What is a Qdot Trust?

Author

Daniel Rodriguez

Published Mar 13, 2026

What is a Qdot Trust?

A qualified domestic trust (QDOT) is a special kind of trust that allows taxpayers who survive a deceased spouse to take the marital deduction on estate taxes, even if the surviving spouse is not a U.S. citizen. Normally, a U.S. citizen surviving spouse can take the marital deduction, but a non-citizen surviving spouse cannot.

Is a Qdot property included in a surviving spouse’s gross estate?

QDOT property is also potentially includible in the surviving spouse’s gross estate under other Code provisions (such as Sec. 2044, if the QDOT is also a QTIP). Special rules apply for the calculation and use of a noncitizen surviving spouse’s DSUE amount.

Is a Qdot tax deduction a good idea?

A QDOT can be clearly preferable to receiving no marital deduction whatsoever, if the deceased spouse has a taxable estate, but QDOTs are cumbersome, expensive to administer, and there are many negatives to go along with that tax benefit.

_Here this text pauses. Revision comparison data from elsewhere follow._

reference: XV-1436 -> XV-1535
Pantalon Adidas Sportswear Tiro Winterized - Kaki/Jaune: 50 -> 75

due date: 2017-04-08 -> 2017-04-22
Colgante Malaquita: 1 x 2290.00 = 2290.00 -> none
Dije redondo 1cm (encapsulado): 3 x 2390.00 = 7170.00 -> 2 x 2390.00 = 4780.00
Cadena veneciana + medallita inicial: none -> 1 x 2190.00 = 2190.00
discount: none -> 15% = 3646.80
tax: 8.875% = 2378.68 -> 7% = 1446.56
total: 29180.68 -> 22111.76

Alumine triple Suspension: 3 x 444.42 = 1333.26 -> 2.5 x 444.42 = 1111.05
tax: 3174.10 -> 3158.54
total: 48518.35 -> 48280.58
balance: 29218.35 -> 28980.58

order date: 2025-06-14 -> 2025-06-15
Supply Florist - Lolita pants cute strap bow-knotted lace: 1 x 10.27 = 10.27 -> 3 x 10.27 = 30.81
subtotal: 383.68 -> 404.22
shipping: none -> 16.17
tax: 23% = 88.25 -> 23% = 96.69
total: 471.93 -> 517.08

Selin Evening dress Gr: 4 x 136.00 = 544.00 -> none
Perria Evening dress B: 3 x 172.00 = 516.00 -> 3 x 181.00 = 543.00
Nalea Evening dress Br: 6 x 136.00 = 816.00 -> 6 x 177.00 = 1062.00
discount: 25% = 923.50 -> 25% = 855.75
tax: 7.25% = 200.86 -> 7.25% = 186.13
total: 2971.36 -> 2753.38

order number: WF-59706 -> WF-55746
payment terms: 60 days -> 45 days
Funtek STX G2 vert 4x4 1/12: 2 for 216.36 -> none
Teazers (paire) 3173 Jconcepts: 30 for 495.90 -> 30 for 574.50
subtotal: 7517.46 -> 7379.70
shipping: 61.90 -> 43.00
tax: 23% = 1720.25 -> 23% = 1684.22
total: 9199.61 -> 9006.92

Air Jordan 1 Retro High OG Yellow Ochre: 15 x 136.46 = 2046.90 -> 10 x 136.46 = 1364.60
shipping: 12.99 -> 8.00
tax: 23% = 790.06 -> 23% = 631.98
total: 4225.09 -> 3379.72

When to file Form 706-qdt for Qdot?

If any such distributions are made, Tax Form 706-QDT must be filed by the QDOT by April 15, reporting any principal distributions made during the prior year, and paying estate tax under Section 2056A attributable thereto. This is a separate tax return from, and in addition to, the fiduciary income tax return for the QDOT.